DE102011078317A1 - Refrigeration device with an evaporator - Google Patents

Abstract

The invention relates to a refrigeration device, in particular household refrigerating appliance, comprising an evaporator (101) with an evaporator inlet (103) for receiving refrigerant to be evaporated, a suction line (105) downstream of the evaporator (101) for discharging the evaporated refrigerant from the evaporator (101st) ), one of the suction line (105) fluidly downstream compressor (107) for compressing the refrigerant, a compressor (107) fluidically downstream condenser (109) for liquefying the refrigerant, and a condenser (109) fluidically downstream capillary throttle (113), which is thermally coupled to the evaporator inlet (103).

Description

The present invention relates to a refrigeration appliance, in particular household refrigeration appliance, with an evaporator.

Conventional domestic refrigerators, such as refrigerators, freezers, etc., have a refrigerant circuit in which a compressor, a condenser, and an evaporator are connected in series, with a high pressure area of the refrigerant circuit ranging from the compressor to a capillary restrictor which is the entrance of the evaporator forms a low pressure range from the evaporator to the input of the compressor. The pressure drop from the high pressure area to the low pressure area gradually takes place on the way of the refrigerant through the capillary throttle. Therefore, during the passage of the refrigerant through the capillary throttle, partial evaporation may occur. This leads to a strong noise at the outlet of the capillary throttle, which is perceived by users of refrigeration equipment as disturbing.

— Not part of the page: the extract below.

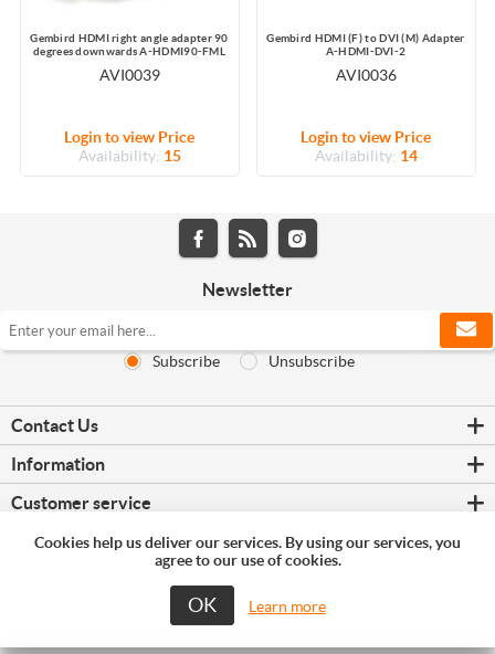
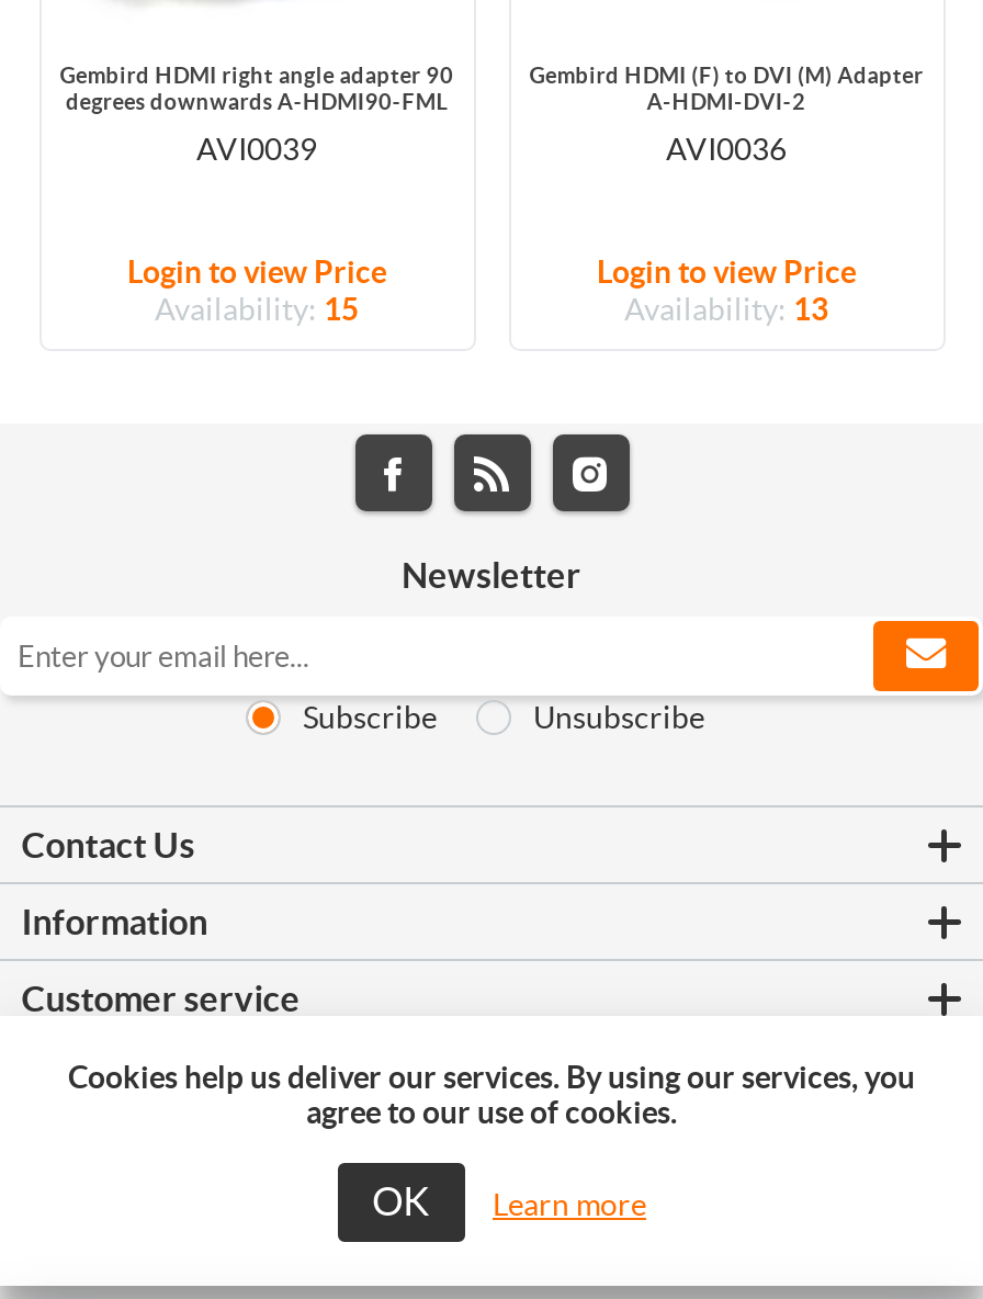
[314,147,417,165] Availability: 14 -> [624,292,828,327] Availability: 13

Although it is possible to avoid with the help of an expansion valve such a noise by the liquid refrigerant present in front of the expansion valve at high pressure in the expansion valve is suddenly expanded. However, such expansion valves are complicated and expensive.

Object of the present invention is to develop a cooling circuit for a refrigerator, in particular household refrigeration appliance, which uses a capillary throttle to relax the refrigerant and in which excessive noise during the expansion of the refrigerant is avoided.

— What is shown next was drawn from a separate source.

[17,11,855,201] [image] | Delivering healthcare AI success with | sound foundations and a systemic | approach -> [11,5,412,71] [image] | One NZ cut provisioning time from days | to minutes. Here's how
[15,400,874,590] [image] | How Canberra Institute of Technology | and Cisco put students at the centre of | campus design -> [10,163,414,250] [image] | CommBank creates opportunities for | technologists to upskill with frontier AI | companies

This object is solved by the features of the independent claim. Advantageous forms of further education are the subject of the dependent claims.

The invention is based on the recognition that the refrigerant at the evaporator evaporator inlet can be efficiently effected by thermal coupling of the capillary restrictor with the evaporator inlet. The resulting from the evaporation of the refrigerant in the evaporator or evaporator inlet cold is used by the thermal coupling between the evaporator inlet and the capillary throttle for re-cooling the capillary throttle and the refrigerant therein, whereby the refrigerant can be further cooled at the evaporator inlet. As a result, the reduction of the gas fraction at the evaporator inlet is also realized particularly advantageously. If the gas content at the evaporator inlet is reduced, so large gas bubbles can not form, which could cause noticeable and therefore disturbing noises. Due to a sufficient cooling of the refrigerant, the formation of gas bubbles is thus prevented upon injection of the refrigerant into the evaporator at the evaporator inlet. In this way, a noise by gas bubbles at the evaporator inlet is prevented.

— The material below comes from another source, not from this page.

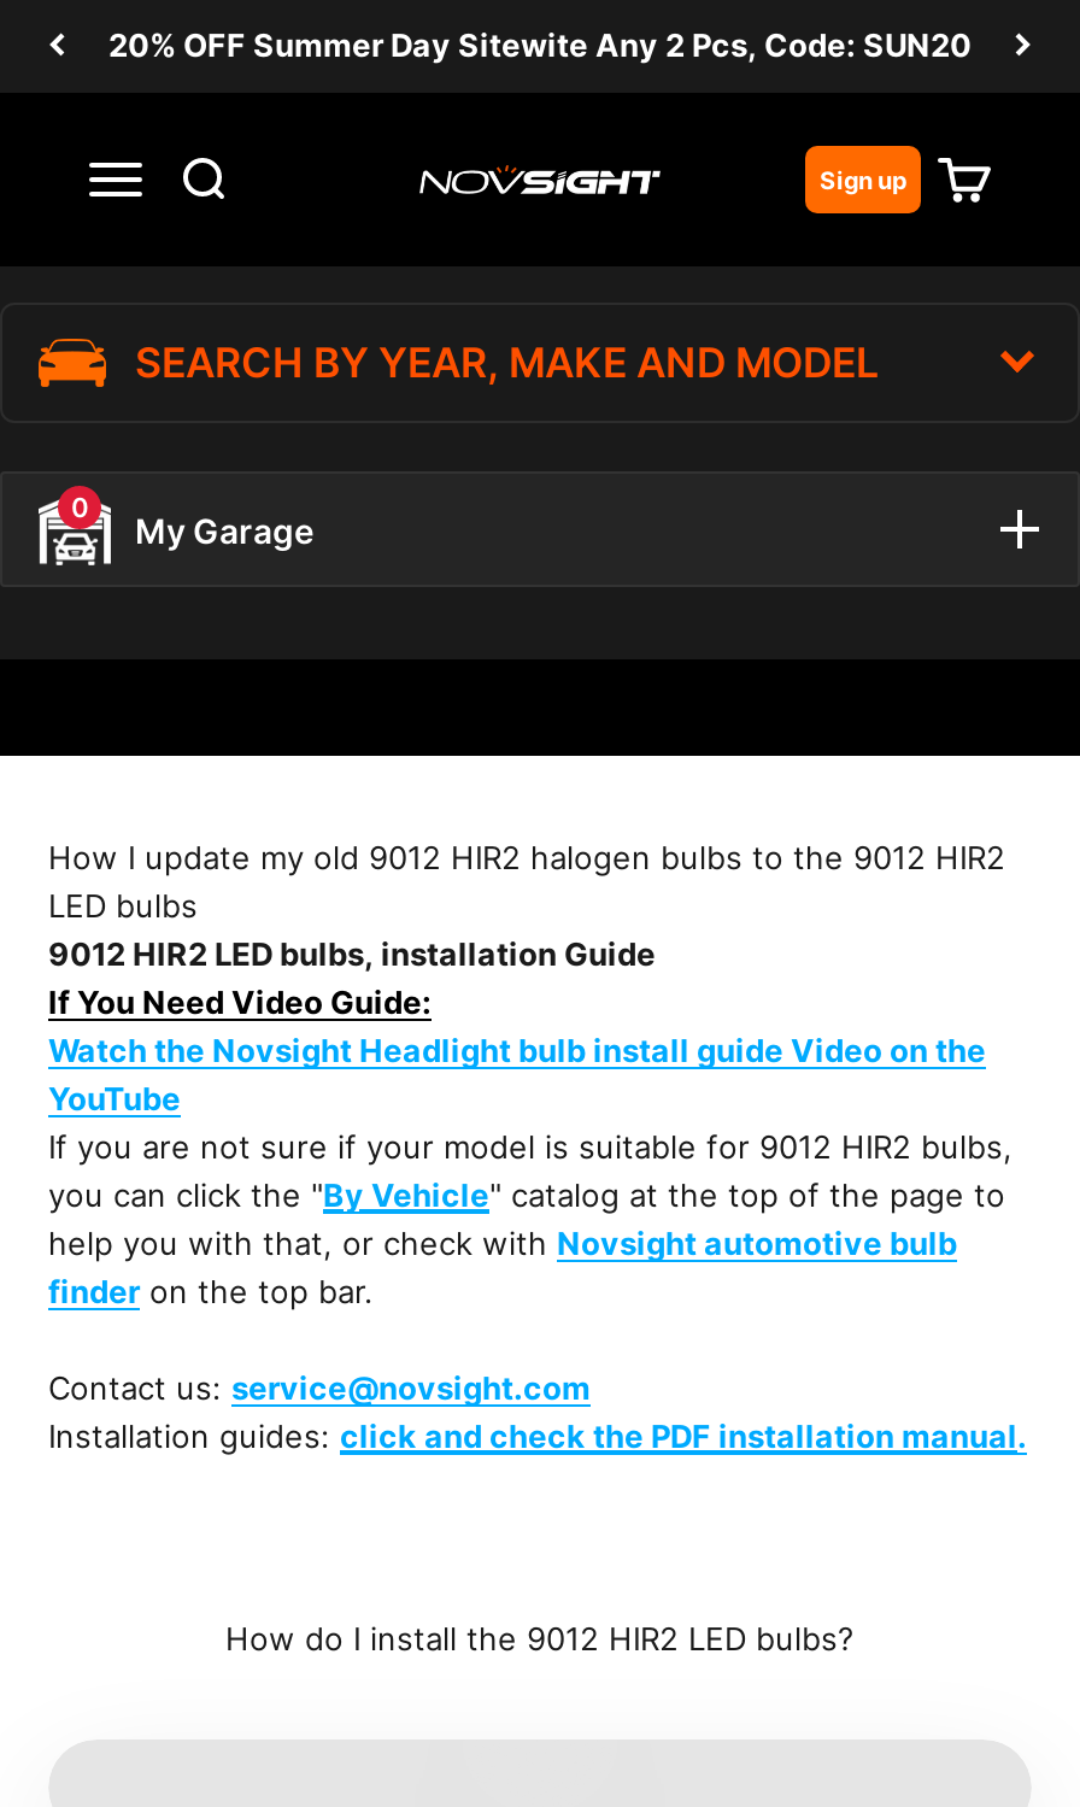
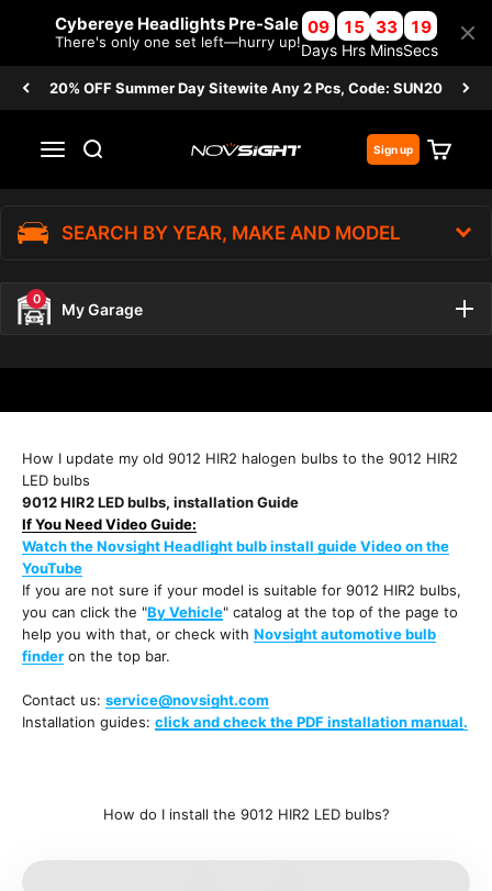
none -> [54,13,300,51] Cybereye Headlights Pre-Sale | There's only one set left—hurry up!
none -> [300,16,337,59] 09 | Days
none -> [341,16,365,59] 15 | Hrs
none -> [370,16,402,59] 33 | Mins
none -> [402,16,438,59] 19 | Secs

According to one aspect, the invention relates to a refrigeration device comprising an evaporator with an evaporator inlet for receiving refrigerant to be evaporated, a downstream of the evaporator suction line for discharging the evaporated refrigerant from the evaporator, a downstream of the suction line compressor for compressing the refrigerant, a the Compressor fluidically downstream condenser for liquefying the refrigerant and a condenser fluidly downstream capillary.

A refrigeration appliance is understood in particular to be a household refrigeration appliance, that is to say a refrigeration appliance which is used for household purposes or possibly also in the gastronomy sector, and in particular for storing food and / or drinks in household quantities at specific temperatures, such as, for example, a refrigerator, a freezer , a fridge freezer, a freezer or a wine storage cabinet.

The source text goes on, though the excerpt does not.